JAKARTA – Otoritas Jasa Keuangan (OJK) mengungkapkan berbagai bentuk dukungan pasar modal dalam menyukseskan program pemerintah, salah satunya yakni program pembangunan 3 juta rumah bagi masyarakat berpenghasilan rendah (MBR).
Dukungan tersebut mencakup sejumlah instrumen pendanaan yang dapat dimanfaatkan, baik oleh perusahaan sektor properti dan real estate, hingga lembaga keuangan yang membiayai pembangunan perumahan.
Kepala Eksekutif Pengawas Pasar Modal, Keuangan Derivatif, dan Bursa Karbon OJK, Inarno Djajadi mengatakan, perusahaan sektor properti dapat melakukan penawaran umum perdana atau initial public offering (IPO).
Menjadi perusahaan terbuka dinilai dapat menjadi alternatif dalam menggalang dana untuk modal korporasi membangun perumahan.
“Tentunya untuk perusahaan-perusahaan di sektor properti, itu dapat melakukan penerbitan efek bersifat ekuitas, atau melakukan penawaran umum, atau sering kita sebut dengan IPO,” kata Inarno dalam konferensi pers, seperti dikutip Holopis.com, Selasa (14/1).

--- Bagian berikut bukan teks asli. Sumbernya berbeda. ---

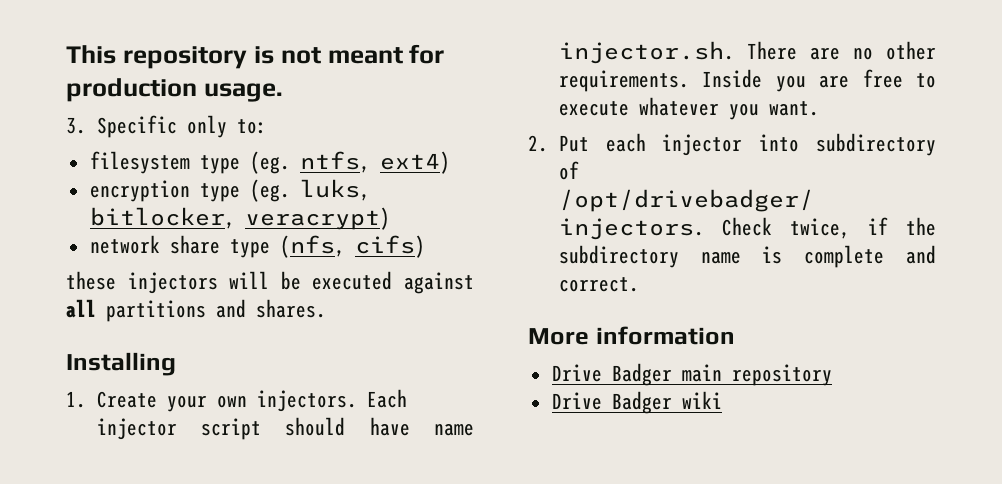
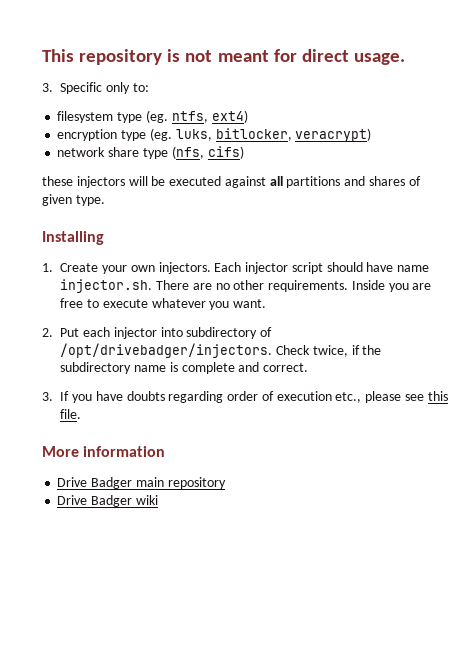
- This repository is not meant for production usage.
+ This repository is not meant for direct usage.
- these injectors will be executed against all partitions and shares.
+ these injectors will be executed against all partitions and shares of given type.
+ 3. If you have doubts regarding order of execution etc., please see this file.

Opsi kedua, perusahaan properti dapat memanfaatkan pendanaan melalui surat utang, seperti penerbitan obligasi, sukuk, atau medium-term notes (MTN), maupun long-term notes (LTN).
Hingga 10 Januari 2025, total nilai emisi surat utang (baik obligasi atau sukuk) telah mencapai Rp7 triliun, berasal dari lima emisi yang diterbitkan oleh empat emiten penerbit.

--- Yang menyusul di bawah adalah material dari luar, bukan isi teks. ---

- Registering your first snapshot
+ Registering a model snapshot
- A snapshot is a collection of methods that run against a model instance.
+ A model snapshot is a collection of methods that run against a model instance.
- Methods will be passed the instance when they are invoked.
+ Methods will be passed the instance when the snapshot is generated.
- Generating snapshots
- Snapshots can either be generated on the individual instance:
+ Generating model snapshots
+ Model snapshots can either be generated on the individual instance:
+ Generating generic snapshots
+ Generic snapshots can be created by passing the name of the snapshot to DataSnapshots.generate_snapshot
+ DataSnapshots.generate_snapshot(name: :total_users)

Instrumen lain yang potensial, ujar Inarno, adalah Reksa Dana Pendapatan Tetap (RDPT), yang dirancang untuk mendukung pendanaan di sektor real estate dan perumahan. RDPT dapat dimanfaatkan sebagai sarana pendanaan sektor real estate dan perumahan di Indonesia.
“Melalui RDPT, perusahaan di sektor perumahan dapat memperoleh pendanaan pembangunan melalui efek bersifat ekuitas, efek bersifat utang, atau hybrid instrumen yang akan menjadi investasi dari RDPT,” tutur Inarno.
OJK juga menyoroti Efek Beragun Aset (EBA) sebagai instrumen pendanaan potensial bagi sektor properti. EBA dapat dimanfaatkan oleh perusahaan di sektor perumahan atau lembaga pembiayaan, atau bank penyalur kredit perumahan untuk memperoleh pendanaan.
“Caranya dengan melakukan sekuritisasi aset keuangan, termasuk piutang usaha, account receivable, future revenue, atau juga future income,” tutur Inarno.
Instrumen lain yang juga mendapat perhatian adalah Dana Investasi Real Estate (DIRE), dan Dana Investasi Infrastruktur (DINFRA). DIRE merupakan wadah yang dipergunakan untuk menghimpun dana dari masyarakat pemodal untuk selanjutnya diinvestasikan pada aset real estate, aset yang berkaitan dengan real estate, dan/atau kas dan setara kas.
Sedangkan, DINFRA adalah wadah berbentuk Kontrak Investasi Kolektif yang dipergunakan untuk menghimpun dana dari masyarakat pemodal untuk selanjutnya sebagian besar diinvestasikan pada aset infrastruktur oleh Manajer Investasi (MI)
Selain itu, terdapat Efek Beragun Aset-Surat Partisipasi (EBA-SP) yang juga berpeluang besar mendukung pendanaan perumahan.
“Melalui produk ini, lembaga pembiayaan atau bank penyalur kredit perumahan dapat memperoleh pendanaan dengan cara melakukan sekuritisasi aset keuangan berupa KPR (Kredit Pemilikan Rumah), sehingga pendanaan perumahan dapat terus bergulir atau recycle terus,” kata Inarno.
Sementara itu, Ketua Dewan Komisioner OJK, Mahendra Siregar mengatakan, potensi besar yang dimiliki EBA-SP untuk mendukung program ini.
“Potensi mengoptimalkan EBA-SP ini masih sangat besar. Dan karena itu, OJK bersama stakeholders terkait akan terus memperkuat dan merumuskan antara lain penyempurnaan, skema efek beragunan aset surat partisipasi atau EBA-SP di pasar modal,” ujarnya.